### TASK
Beginning at the line that contains "total: 869.80 -> 877.31" and ending at the last line of the entries, write out each line exactly; include nothing outside that span.

### RECORD EXTRACTS

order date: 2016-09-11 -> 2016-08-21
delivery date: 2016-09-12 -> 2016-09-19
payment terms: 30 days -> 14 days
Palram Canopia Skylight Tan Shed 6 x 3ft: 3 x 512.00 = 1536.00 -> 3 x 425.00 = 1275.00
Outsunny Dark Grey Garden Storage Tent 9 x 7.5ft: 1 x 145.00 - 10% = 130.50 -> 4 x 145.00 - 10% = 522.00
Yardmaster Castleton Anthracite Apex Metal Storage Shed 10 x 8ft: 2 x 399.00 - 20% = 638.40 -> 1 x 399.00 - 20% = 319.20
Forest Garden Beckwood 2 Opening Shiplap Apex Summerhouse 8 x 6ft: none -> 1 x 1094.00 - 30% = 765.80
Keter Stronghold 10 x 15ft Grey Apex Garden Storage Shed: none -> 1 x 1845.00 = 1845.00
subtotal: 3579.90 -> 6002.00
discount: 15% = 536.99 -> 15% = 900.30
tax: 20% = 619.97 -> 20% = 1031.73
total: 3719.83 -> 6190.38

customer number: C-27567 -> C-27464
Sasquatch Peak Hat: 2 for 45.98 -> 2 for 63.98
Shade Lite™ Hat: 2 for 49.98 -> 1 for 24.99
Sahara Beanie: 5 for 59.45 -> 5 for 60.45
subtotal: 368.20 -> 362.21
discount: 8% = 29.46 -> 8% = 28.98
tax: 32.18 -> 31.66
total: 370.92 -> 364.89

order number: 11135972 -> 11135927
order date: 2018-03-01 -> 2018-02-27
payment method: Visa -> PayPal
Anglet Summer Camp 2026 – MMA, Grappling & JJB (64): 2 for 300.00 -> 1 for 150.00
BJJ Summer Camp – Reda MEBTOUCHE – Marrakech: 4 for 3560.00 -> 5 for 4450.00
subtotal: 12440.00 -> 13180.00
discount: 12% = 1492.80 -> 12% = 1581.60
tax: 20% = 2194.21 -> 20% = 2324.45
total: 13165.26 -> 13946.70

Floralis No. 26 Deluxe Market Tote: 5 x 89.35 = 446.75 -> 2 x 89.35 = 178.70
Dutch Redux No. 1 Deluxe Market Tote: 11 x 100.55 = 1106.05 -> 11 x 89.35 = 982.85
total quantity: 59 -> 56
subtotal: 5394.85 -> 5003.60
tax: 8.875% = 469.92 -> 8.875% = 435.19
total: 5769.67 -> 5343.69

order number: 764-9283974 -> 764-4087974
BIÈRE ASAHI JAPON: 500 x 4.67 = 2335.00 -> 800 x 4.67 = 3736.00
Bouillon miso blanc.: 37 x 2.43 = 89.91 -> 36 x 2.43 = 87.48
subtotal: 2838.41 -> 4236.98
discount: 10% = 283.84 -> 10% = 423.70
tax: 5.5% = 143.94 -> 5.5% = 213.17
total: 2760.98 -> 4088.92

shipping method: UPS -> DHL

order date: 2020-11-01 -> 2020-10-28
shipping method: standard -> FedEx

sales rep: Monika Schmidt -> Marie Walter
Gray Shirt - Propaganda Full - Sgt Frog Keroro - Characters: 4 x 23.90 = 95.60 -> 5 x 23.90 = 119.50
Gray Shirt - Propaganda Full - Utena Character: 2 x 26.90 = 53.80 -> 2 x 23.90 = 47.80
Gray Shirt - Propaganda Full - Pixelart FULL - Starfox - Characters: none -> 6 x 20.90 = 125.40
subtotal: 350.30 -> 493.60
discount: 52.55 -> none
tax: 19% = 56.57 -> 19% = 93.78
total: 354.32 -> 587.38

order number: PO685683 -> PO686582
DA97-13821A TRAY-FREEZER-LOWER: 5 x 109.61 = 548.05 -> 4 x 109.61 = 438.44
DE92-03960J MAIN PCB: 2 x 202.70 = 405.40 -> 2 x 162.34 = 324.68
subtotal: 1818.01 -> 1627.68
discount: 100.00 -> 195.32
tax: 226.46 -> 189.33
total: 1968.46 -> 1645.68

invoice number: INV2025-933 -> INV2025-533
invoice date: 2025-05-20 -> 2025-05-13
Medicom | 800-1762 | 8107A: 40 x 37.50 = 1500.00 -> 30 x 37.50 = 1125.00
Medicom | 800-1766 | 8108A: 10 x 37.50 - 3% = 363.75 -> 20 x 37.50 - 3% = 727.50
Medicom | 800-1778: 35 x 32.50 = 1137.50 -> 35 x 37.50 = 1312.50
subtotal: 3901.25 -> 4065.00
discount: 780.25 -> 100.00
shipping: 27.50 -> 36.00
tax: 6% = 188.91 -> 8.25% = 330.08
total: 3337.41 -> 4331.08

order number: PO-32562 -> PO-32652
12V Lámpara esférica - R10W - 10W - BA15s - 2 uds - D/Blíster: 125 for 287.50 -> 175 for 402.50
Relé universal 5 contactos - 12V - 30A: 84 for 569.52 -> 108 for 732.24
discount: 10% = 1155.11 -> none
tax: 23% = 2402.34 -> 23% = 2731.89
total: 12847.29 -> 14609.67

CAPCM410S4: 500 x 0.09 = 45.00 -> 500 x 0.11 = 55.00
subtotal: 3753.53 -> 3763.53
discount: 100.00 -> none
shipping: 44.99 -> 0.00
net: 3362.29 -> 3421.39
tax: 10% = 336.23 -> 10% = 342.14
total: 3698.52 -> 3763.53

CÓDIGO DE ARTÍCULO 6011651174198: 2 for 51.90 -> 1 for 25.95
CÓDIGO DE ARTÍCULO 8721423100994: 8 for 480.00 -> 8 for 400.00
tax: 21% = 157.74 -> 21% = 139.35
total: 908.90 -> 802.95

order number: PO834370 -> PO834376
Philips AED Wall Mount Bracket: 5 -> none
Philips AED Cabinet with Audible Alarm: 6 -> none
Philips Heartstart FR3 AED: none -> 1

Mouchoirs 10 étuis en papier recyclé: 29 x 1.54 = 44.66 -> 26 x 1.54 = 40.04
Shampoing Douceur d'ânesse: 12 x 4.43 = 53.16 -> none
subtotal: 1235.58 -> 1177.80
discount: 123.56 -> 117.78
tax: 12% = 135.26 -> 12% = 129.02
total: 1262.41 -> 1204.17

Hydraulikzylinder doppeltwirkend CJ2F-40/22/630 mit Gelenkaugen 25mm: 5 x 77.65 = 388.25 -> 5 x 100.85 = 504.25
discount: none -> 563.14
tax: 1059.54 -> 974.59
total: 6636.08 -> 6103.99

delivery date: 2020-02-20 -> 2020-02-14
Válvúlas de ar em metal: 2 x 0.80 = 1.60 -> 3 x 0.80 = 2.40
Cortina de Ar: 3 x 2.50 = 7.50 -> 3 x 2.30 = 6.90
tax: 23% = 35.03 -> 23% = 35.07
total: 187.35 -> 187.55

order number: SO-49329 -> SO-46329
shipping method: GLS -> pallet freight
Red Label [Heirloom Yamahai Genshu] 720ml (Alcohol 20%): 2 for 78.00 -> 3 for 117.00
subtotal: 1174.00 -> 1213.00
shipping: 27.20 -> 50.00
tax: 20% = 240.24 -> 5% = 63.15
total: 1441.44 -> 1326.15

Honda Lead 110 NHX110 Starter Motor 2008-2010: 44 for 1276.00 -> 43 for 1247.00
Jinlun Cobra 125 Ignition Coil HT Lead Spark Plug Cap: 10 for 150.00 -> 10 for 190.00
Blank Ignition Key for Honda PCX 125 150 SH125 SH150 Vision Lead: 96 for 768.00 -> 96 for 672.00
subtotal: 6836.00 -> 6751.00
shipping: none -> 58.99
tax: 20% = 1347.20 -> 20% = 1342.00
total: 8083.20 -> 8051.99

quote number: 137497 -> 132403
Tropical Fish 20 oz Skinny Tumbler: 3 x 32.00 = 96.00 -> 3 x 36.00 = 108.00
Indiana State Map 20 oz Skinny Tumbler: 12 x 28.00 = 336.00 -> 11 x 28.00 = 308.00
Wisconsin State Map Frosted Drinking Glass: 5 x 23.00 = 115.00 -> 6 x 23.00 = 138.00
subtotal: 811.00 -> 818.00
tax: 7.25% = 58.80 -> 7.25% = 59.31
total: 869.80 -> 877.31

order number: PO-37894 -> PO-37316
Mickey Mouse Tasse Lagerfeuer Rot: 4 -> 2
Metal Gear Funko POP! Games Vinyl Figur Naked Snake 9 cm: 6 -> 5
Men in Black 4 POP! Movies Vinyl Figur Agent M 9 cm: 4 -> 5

### COMPLETED TASK
total: 869.80 -> 877.31

order number: PO-37894 -> PO-37316
Mickey Mouse Tasse Lagerfeuer Rot: 4 -> 2
Metal Gear Funko POP! Games Vinyl Figur Naked Snake 9 cm: 6 -> 5
Men in Black 4 POP! Movies Vinyl Figur Agent M 9 cm: 4 -> 5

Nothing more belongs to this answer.